UK speciality chemicals company Croda International and the UK Universities of Nottingham and York have announced a collaborative partnership to develop novel, sustainable biobased and biodegradable polymers for liquid polymer formulations. Used in items including crop protection and personal care products, these special polymers for liquids provide the key function of emulsification and stabilisation. The collaboration is funded through an ESPRC Prosperity Partnership.

Belgian specialty materials and chemicals company Solvay has opened an application development lab in Shanghai, China.

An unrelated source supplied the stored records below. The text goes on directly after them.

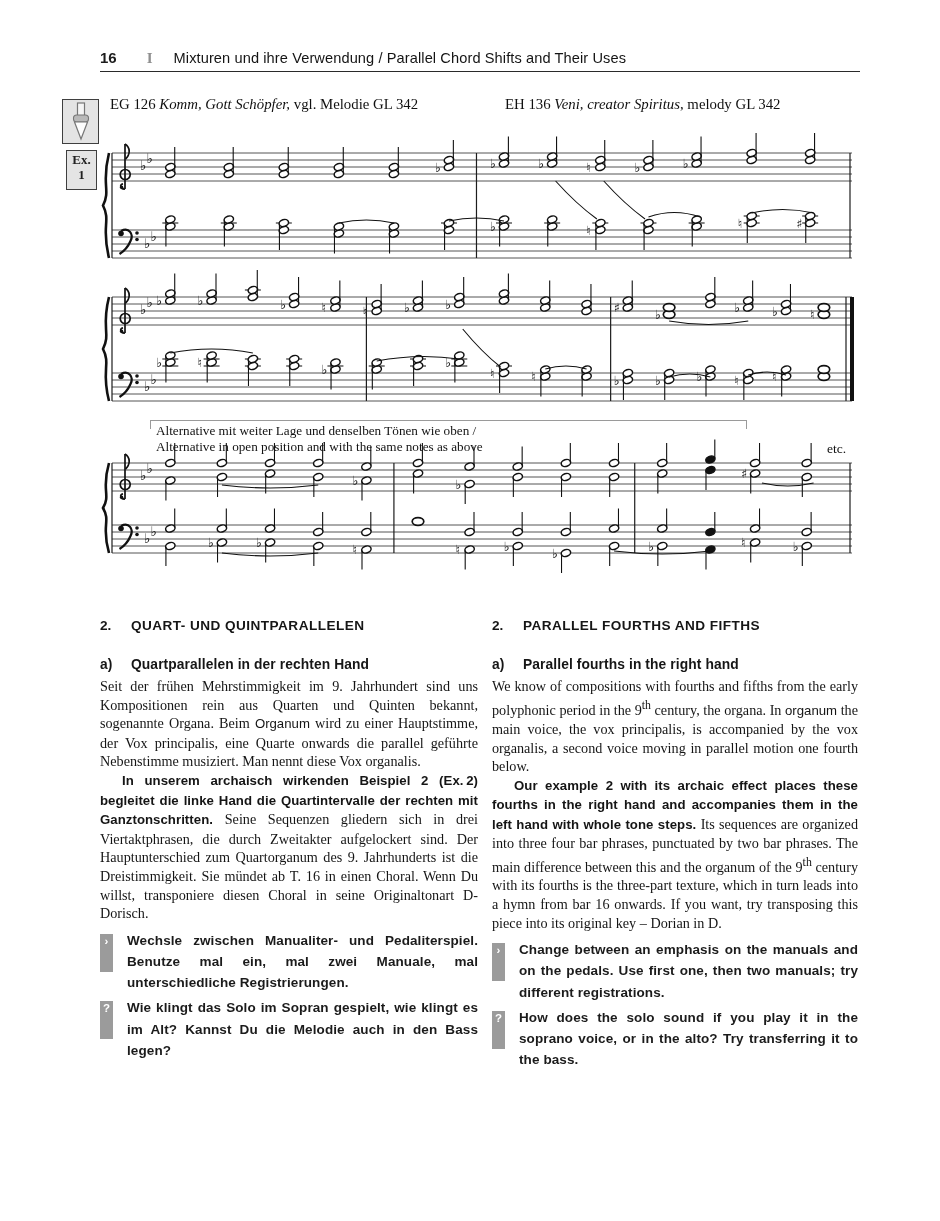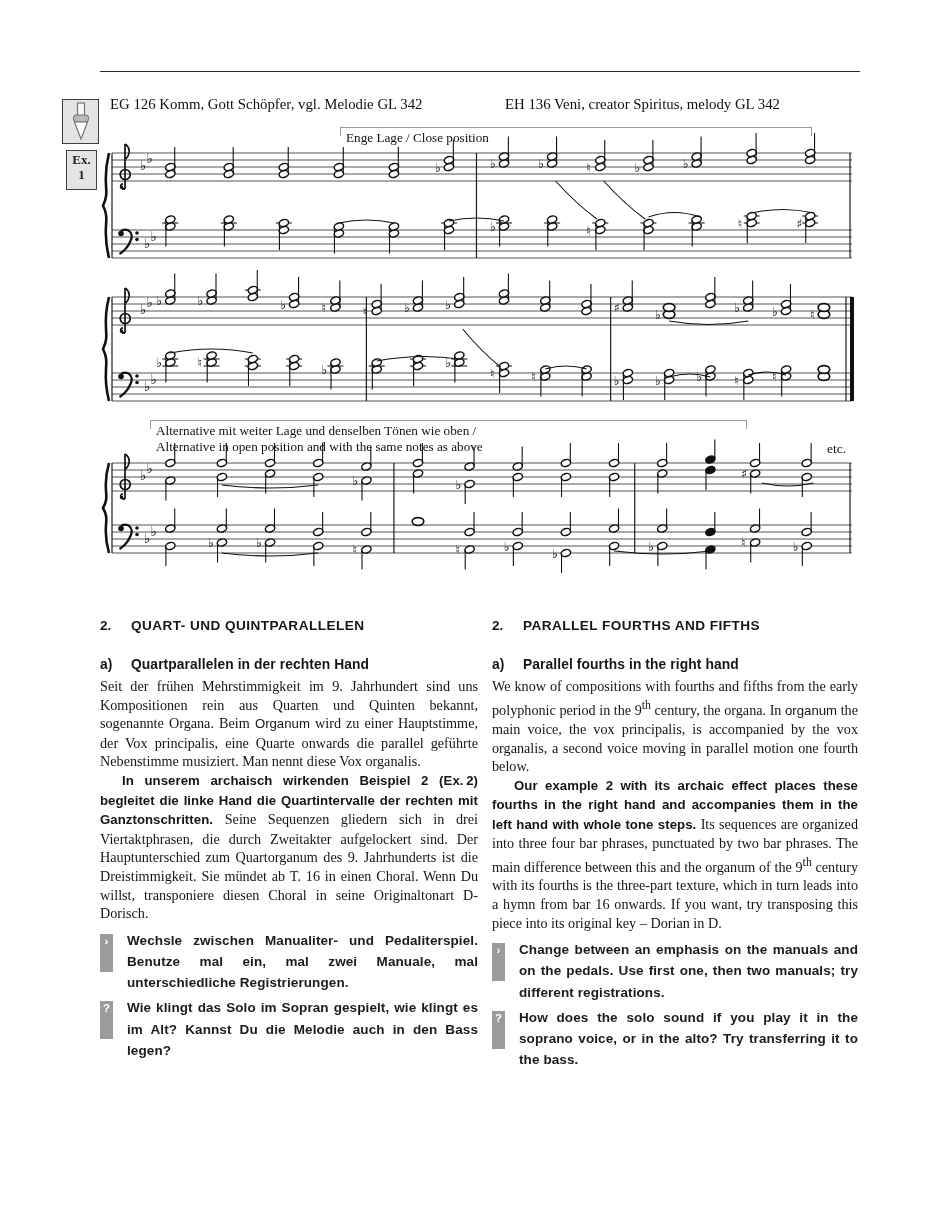"16" div.header { html: none -> <div> <span>16</span> <span>I</span> <span>Mixturen und ihre Verwendung / Parallel Chord Shifts and Their Uses</span> </div> }
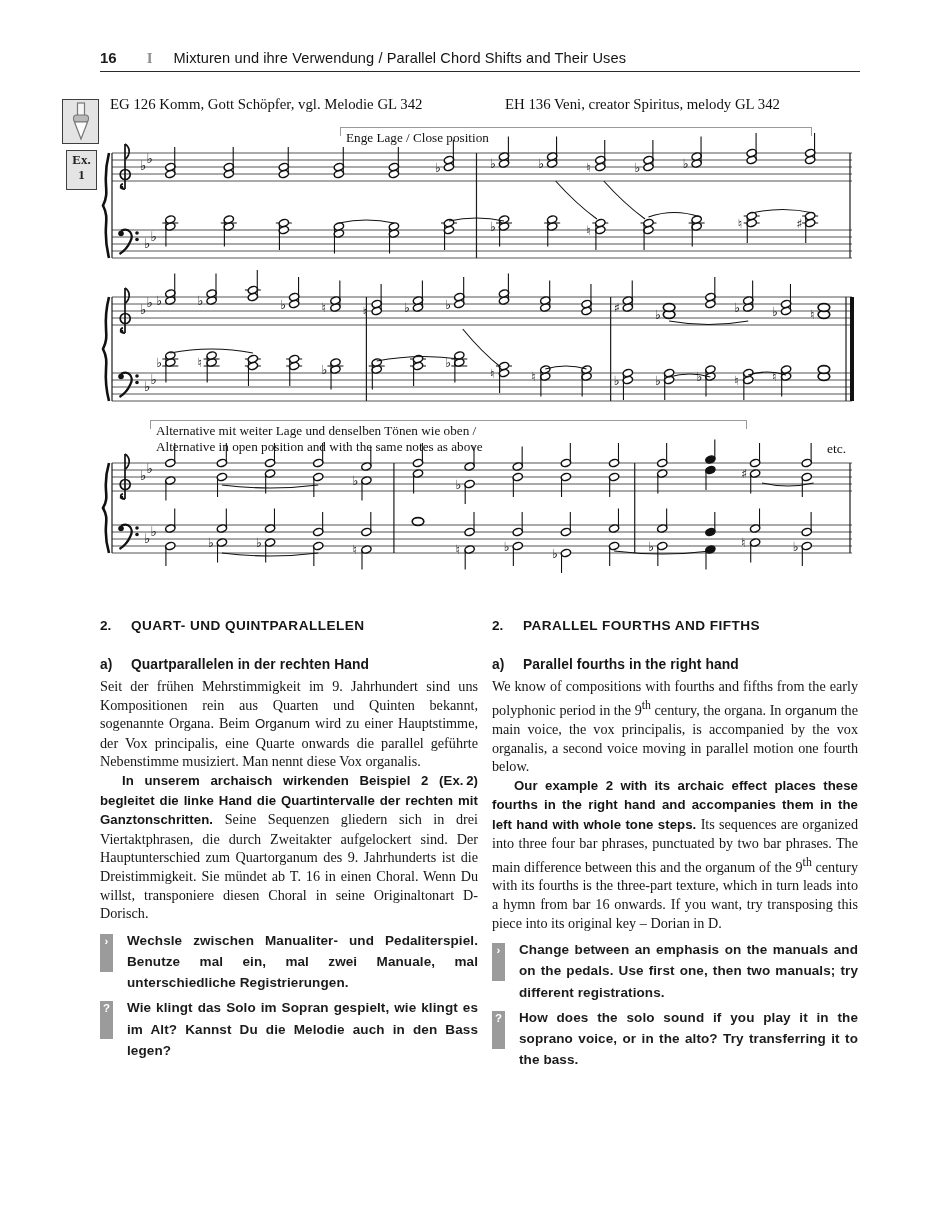"Komm, Gott Schöpfer," .score-label .it { font-style: none -> italic }
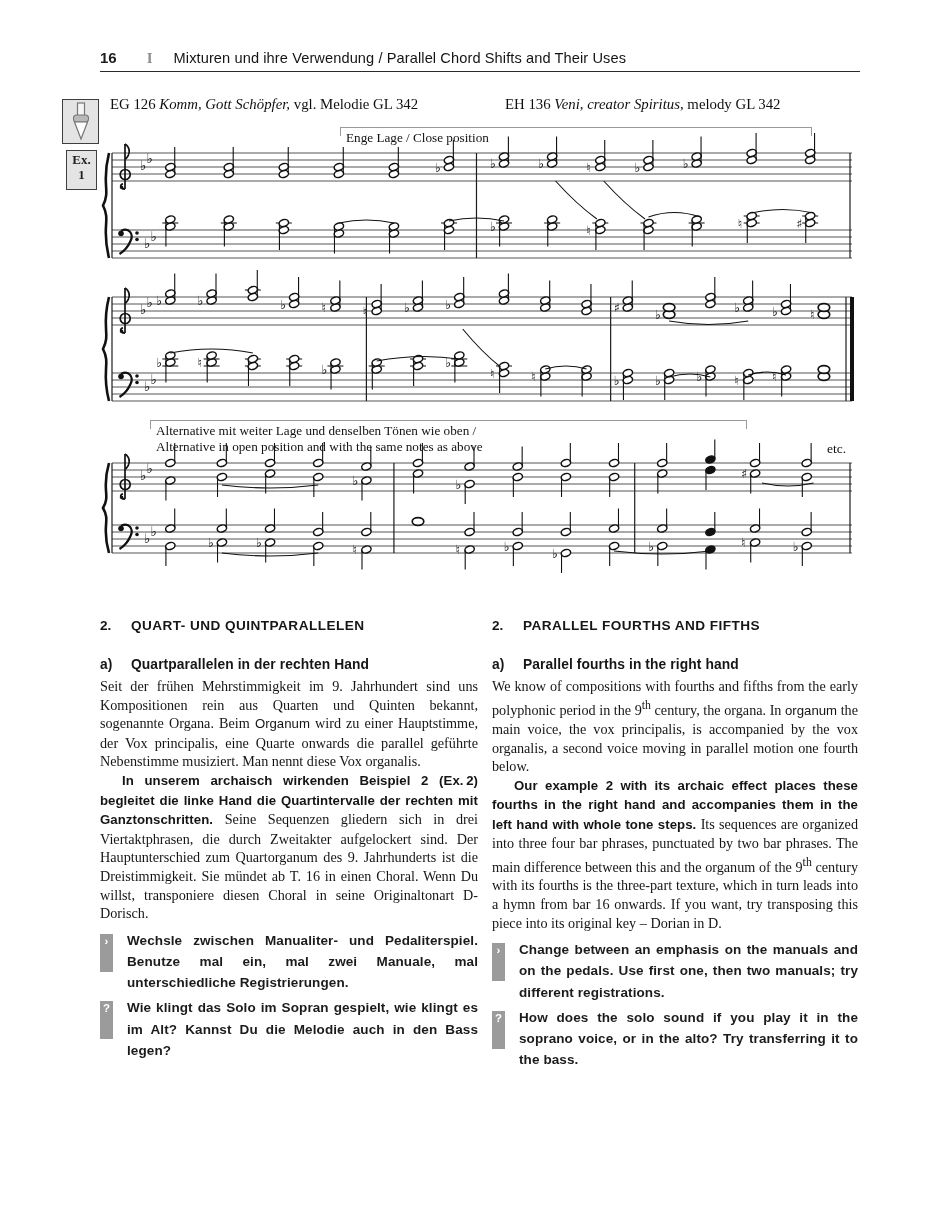"Enge Lage / Close position" div.bracket { html: <div> <div>Enge Lage / Close position</div> </div> -> none }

US genetic medicines company Scribe Therapeutics, which uses CRISPR to improve human health, has announced a strategic collaboration with US pharma Prevail Therapeutics, a wholly owned subsidiary of US pharma Eli Lilly, granting Prevail exclusive rights to Scribe’s CRISPR X-Editing (XE) technologies for the development of in vivo therapies directed to specified targets known to cause serious neurological and neuromuscular diseases.

US biopharma Gilead Sciences and US biotech Arcus Biosciences have expanded their research collaboration focused on oncology to include therapies for the treatment of inflammatory diseases.

Danish energy company Ørsted has broken ground on Europe’s largest e-methanol project, FlagshipONE, which aims to fuel a growing fleet of methanol-powered vessels. Currently, over 110 e-methanol vessels have been ordered or are in operation, up from 80 vessels at the end of 2022.

Ineos has produced what it claims is the first ultra-thin rigid film for recyclable flexible packaging products made from over 50% recycled plastic. The company uses its Recysl-IN hybrid resins and machine-direction orientation (MDO) technology to make the polyethylene film.

UK plastic recycler MBA Polymers has launched a new ABS (acrylonitrile butadiene styrene) product, ABS 4125 UL. The UL-certified material provides a high-quality, lower-carbon recycled alternative to the plastics used in electronics, automotive manufacturing and consumer goods. The new material contains a 95%+ post-consumer recycled content and was developed at MBA’s facility in Worksop, Nottinghamshire.

German pharma and biotech Bayer and Bicycle Therapeutics, a UK biotech pioneering a new and differentiated class of therapeutics by using proprietary bicyclic peptides technology, have entered into a strategic collaboration agreement to discover, develop, manufacture and commercialise Bicycle radioconjugates for multiple oncology targets.

Watercycle Technologies, a UK company focused on developing sustainable, high-yield, low-cost, mineral extraction and water treatment systems, has for the first time successfully produced lithium carbonate from naturally occurring geothermal brines in Weardale, North East England. This represents a major step forward in the UK’s ambitions to produce a domestic supply of lithium. Commercial production of approximately 10,000t of lithium carbonate/year is being targeted, which has the potential to directly generate around 125 skilled jobs.

Speciality materials producer Solvay has launched a polyetheretherketone (PEEK) extrusion compound, KetaSpire KT-857, designed for the one-pass application of copper magnet insulation in high voltage electric motors.